Abstract

As stewardship goals in marine environments expand to encompass ecosystem dynamics, our comprehension of ecological structure must incorporate complex interactions among ecosystem components to define linkages and spatial boundaries for management. For example, the Gulf of Alaska (GOA) is currently considered a single Large Marine Ecosystem (LME), yet the GOA spans a large geographic domain, suggesting that ecosystem linkages may vary depending upon population, community, or process-based assessments. We used six years of larval fish assemblage data (2010–2015), co-collected oceanographic data, satellite-tracked drifters, adult fish trawl surveys, and an individual-based biophysical model to determine the processes that structure larval fish assemblages in the GOA focusing on 1) the local physical environment, 2) seasonality, 3) oceanographically-driven connectivity, and 4) adult fish distributions.

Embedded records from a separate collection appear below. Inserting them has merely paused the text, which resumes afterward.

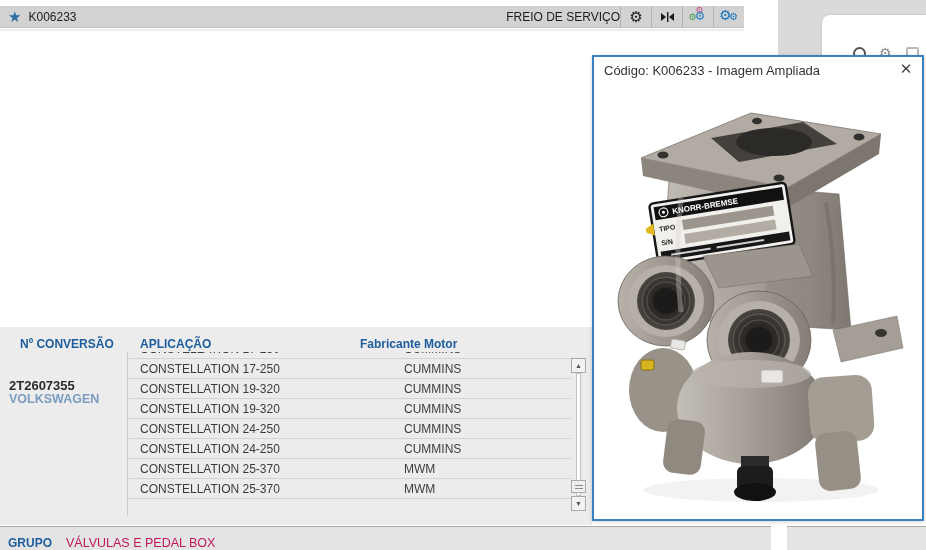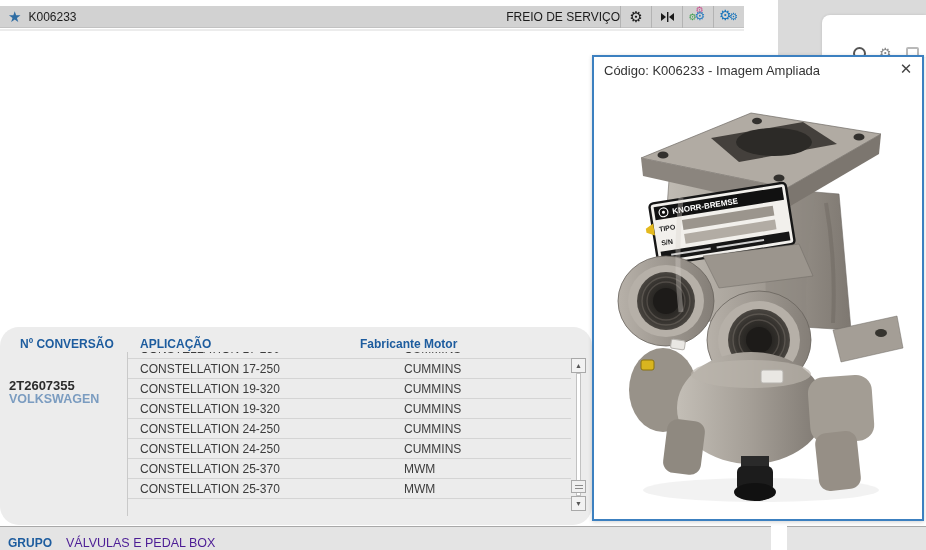--- a/index.html
+++ b/index.html
@@ -37,7 +37,7 @@
     border:2px solid #b9b9b9; border-radius:2px; }
 
   
-  .table-panel { position:absolute; left:0; top:327px; width:592px; height:198px; background:#ececec;border-radius:19px; }
+  .table-panel { position:absolute; left:0; top:327px; width:592px; height:198px; background:#ececec; }
   .th { position:absolute; top:10px; font-size:12px; font-weight:bold; color:#1d5c9e; }
   .th-conv { left:20px; } .th-apl { left:140px; } .th-fab { left:360px; }
   .conv-brand { position:absolute; left:9px; top:19px; font-size:12.5px; font-weight:bold; color:#7b9cc0; cursor:pointer;margin-top:46px; }

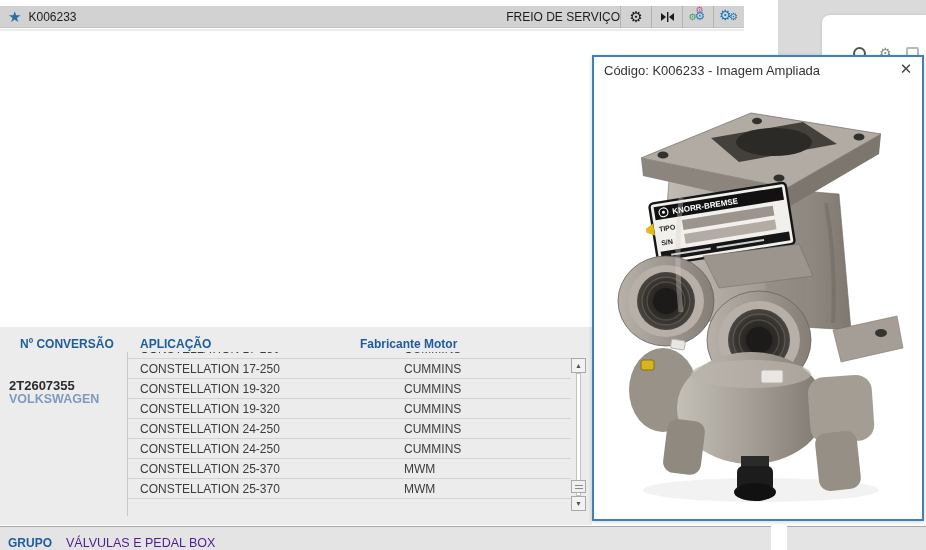--- a/index.html
+++ b/index.html
@@ -65,7 +65,7 @@
   .footer-bar { position:absolute; left:0; top:526px; width:926px; height:32px;
     background:#e4e4e4; border-top:1px solid #a8a8a8; display:flex; align-items:center; }
   .f-label { font-size:12px; font-weight:bold; color:#1d5c9e; padding-left:8px; }
-  .f-value { font-size:12.5px; color:#4c1d95; padding-left:14px; }
+  .f-value { font-size:12.5px; color:#be185d; padding-left:14px; }
   .f-gap   { position:absolute; left:771px; top:521px; width:16px; height:29px; background:#fff; }
   .f-strip { position:absolute; left:592px; top:521px; width:334px; height:5px; background:#fff; }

Larval assemblages occurred along an eastern to western longitudinal gradient with regionally distinct assemblages in the spring and to a lesser degree in the summer. Assemblage patterns were largely driven by regional spring spawning events and only minimally influenced by temperature, salinity, and bottom depth over the continental shelf. Assemblage analyses and modeled particle trajectories suggest that longitudinal gradients in larval assemblages across the LME are influenced by the prevailing currents that promote connectivity despite variability in species-specific life-history characteristics such as spawning location and pelagic larval duration. Divergences in eastern and western GOA assemblages during the spring, and similarities in the summer, were consistent across most study years, but there were shifts in larval assemblages in the western GOA and not the eastern GOA during 2013 and 2015. Such geographic decoupling of assemblages in recent years highlights the potential for differential regional responses to environmental change across the GOA. Patterns in larval fish assemblages underscore the complex processes that structure pelagic ecosystems and suggest that assemblages diverged along a longitudinal gradient resulting in distinct communities in the eastern and western GOA. We propose that the influence of environmental or climatic variability on regional larval assemblages and life-history traits such as pelagic larval duration and phenology may alter future ecosystem linkages in rapidly changing environments.